Rough winds do shake the darling buds of May,
William Shakespeare (1564—1616)
And summer’s lease hath all too short a date
I posted about this poem at the beginning of the year but it seems appropriate on a windy, rainy day in May to post again Shakespeare’s Sonnet 18 which reminds us that, though a lovely summer’s day can’t be guaranteed, a lovely person’s fame doesn’t fade.
Sonnet 18: Shall I compare thee to a summer’s day?
Shall I compare thee to a summer’s day?
Thou art more lovely and more temperate:
Rough winds do shake the darling buds of May,
And summer’s lease hath all too short a date;
Sometime too hot the eye of heaven shines,
And often is his gold complexion dimm’d;
And every fair from fair sometime declines,
By chance or nature’s changing course untrimm’d;
But thy eternal summer shall not fade,
Nor lose possession of that fair thou ow’st;
Nor shall death brag thou wandr’st in his shade,
When in eternal lines to time thou grow’st:
So long as men can breathe or eyes can see,
So long loves this, and this gives life to thee.
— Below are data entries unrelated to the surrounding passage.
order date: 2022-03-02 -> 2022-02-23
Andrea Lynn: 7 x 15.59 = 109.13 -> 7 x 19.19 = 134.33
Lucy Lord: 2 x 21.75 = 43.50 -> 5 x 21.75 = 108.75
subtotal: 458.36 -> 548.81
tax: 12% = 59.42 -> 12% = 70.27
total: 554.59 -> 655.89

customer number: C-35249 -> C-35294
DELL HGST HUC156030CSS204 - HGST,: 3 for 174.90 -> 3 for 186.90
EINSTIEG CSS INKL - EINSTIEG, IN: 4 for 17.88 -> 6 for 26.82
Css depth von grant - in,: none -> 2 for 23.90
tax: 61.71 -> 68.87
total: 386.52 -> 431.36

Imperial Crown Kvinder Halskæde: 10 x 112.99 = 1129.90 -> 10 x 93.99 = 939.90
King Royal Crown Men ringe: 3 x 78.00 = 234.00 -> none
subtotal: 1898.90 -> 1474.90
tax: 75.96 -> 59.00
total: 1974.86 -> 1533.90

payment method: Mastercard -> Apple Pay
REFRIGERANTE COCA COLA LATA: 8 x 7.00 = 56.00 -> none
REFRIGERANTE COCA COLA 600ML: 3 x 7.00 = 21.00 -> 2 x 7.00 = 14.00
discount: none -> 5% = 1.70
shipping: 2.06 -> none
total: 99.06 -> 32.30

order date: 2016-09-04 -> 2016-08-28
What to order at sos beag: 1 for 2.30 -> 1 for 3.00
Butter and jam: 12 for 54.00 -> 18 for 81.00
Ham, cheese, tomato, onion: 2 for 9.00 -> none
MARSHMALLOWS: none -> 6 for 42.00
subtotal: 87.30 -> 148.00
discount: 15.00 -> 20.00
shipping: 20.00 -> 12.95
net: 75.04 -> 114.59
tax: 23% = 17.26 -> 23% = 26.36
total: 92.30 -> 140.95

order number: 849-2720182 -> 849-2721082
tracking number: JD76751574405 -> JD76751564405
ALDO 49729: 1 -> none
This sonnet also gives the title of the first book in the Larkins series of novels by H.E. Bates which were adapted for TV and starred David Jason as Pop, Pam Ferris as Ma, Philip Franks as Charlie and Catherine Zeta-Jones as Marietta. If you’ve seen the TV series but haven’t yet read the books, I’d urge you to do so—the adaptation was very good, but the books are better.